NewsEverything you need to know about Wikimedia’s ‘Knowledge Engine’ so far

Everything you need to know about Wikimedia's 'Knowledge Engine' so far

If you’ve been following the news about Wikipedia over the past few weeks, you might have heard about ‘Knowledge Engine’, the secret search engine project that was supposedly going to take on Google.

If you’ve been following the news about Wikipedia over the past few weeks, you might have heard about ‘Knowledge Engine’, the secret search engine project that was supposedly going to take on Google.

The idea of a “transparent search engine” created by the Wikimedia Foundation has definitely been nixed, as we reported in our round-up of key SEM news stories last Friday week.

Contrary to repeated insistences by those at the top, however, there was such a project in development at one point. It served as a flashpoint in a crisis which is still taking place at the heart of Wikimedia, resulting in the resignation of its Executive Director, Lila Tretikov, last week.

But why has Wikimedia’s ‘Knowledge Engine’ been so controversial, and what bearing does the search project still have on the future of the Wikimedia Foundation?

Wikimedia in meltdown

It hasn’t been a good year for the Wikimedia Foundation – and it’s barely even March. In just a couple of months, the non-profit which hosts Wikipedia has seen numerous resignations from key staff members, a vote of no confidence in a recently-appointed Board member, and the resignation of its Executive Director.

Wikimedia has been seeing walk-outs from key staff members ever since late 2014, but things have undeniably accelerated over the past several weeks. Former Deputy Director of Wikimedia Erik Möller, who left in April 2015, described the recent situation as “very much out of control” and “a crisis.”

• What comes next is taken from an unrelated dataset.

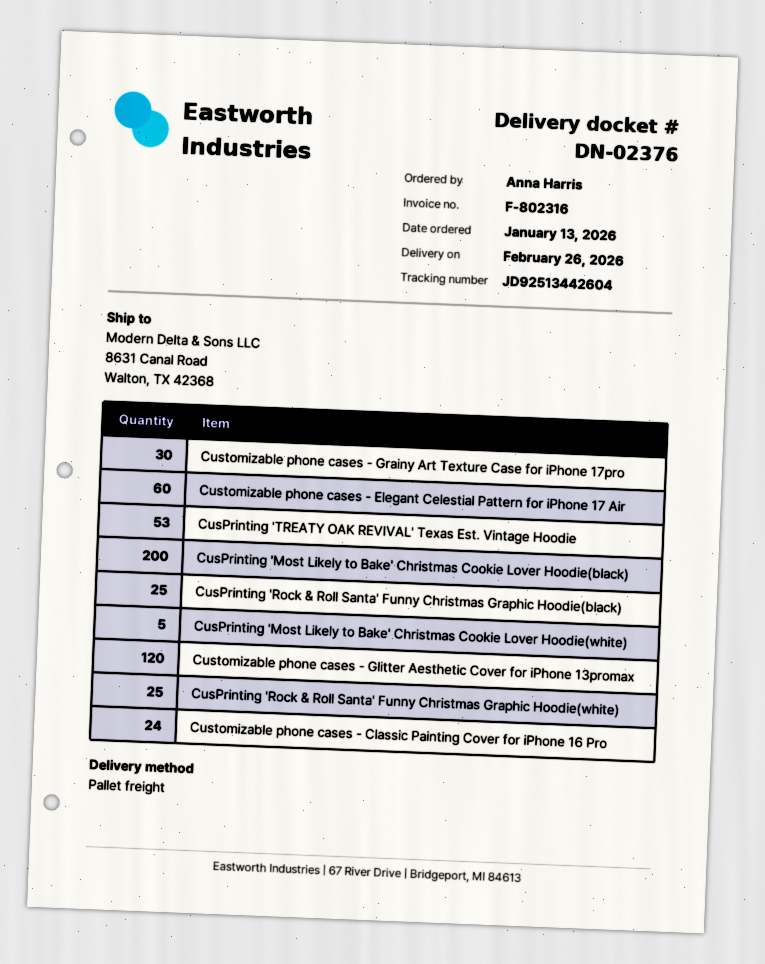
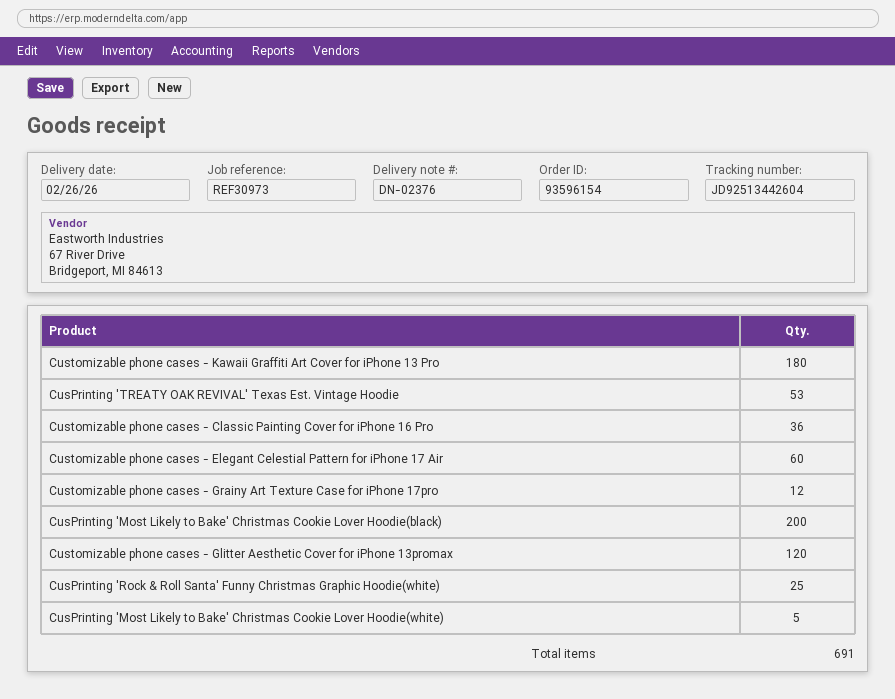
Customizable phone cases - Grainy Art Texture Case for iPhone 17pro: 30 -> 12
CusPrinting 'Rock & Roll Santa' Funny Christmas Graphic Hoodie(black): 25 -> none
Customizable phone cases - Classic Painting Cover for iPhone 16 Pro: 24 -> 36
Customizable phone cases - Kawaii Graffiti Art Cover for iPhone 13 Pro: none -> 180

A photograph of the recently resigned Wikimedia Foundation Executive Director Lila Tretikov, wearing a blue V-neck top and smiling slightly, her blonde hair swept forward over one shoulder.The Wikimedia Foundation’s internal crisis has resulted in the resignation of its Executive Director, Lila Tretikov, after less than two years in the position

Trust has been steadily eroding between Wikimedia’s community of volunteer editors and its Board of Directors, who are seen as moving too much towards a ‘Silicon-valley’-style focus on technological projects, and away from the organisation’s culture of transparency, integrity and openness.

Things came to a head with the secrecy and confusion surrounding the ‘Knowledge Engine’, a project which many of those in charge insisted was not and never had been a search engine, even when all evidence began to point to the contrary.

Jimmy Wales’ search history

Though we now know that the ‘Knowledge Engine’ project, officially called ‘Discovery’, is not going to be a search engine in its own right, it wouldn’t have been the first time that Wikipedia founder Jimmy Wales had struck out into the world of search.

He has a history of two previous search engine ventures: ‘Wikiasari’, in 2006, and ‘Wikia Search’ in 2008. Neither project lasted very long, but Wales wrote in a blog post after Wikia Search folded that, “I will return again and again in my career to search, either as an investor, a contributor, a donor, or a cheerleader.”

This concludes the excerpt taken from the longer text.